- **WHAT TO PRODUCE**: For the string "payment", state how many lines of the data hold it. Give nothing besides the number.

- **MATERIALS PROVIDED**:
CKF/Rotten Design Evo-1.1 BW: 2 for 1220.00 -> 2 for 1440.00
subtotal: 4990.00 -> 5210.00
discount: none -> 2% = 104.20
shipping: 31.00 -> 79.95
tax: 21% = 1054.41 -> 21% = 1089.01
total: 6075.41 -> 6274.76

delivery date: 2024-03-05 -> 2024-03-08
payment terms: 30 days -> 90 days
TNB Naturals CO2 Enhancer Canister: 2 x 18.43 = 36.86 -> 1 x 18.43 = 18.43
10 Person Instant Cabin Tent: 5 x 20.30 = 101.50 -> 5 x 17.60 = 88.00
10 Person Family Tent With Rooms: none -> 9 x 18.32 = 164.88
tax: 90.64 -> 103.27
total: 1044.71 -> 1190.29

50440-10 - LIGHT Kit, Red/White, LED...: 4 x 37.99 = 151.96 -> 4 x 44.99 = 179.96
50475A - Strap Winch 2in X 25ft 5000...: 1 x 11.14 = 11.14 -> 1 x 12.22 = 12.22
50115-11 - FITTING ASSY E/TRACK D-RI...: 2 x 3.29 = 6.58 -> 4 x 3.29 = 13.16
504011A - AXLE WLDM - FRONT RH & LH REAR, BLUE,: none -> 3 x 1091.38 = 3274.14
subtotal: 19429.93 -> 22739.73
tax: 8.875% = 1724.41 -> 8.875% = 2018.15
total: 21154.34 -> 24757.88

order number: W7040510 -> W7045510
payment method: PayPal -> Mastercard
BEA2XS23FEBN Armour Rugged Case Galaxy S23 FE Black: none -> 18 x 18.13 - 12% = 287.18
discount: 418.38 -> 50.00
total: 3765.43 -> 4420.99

- **EXERCISE OUTPUT**: 2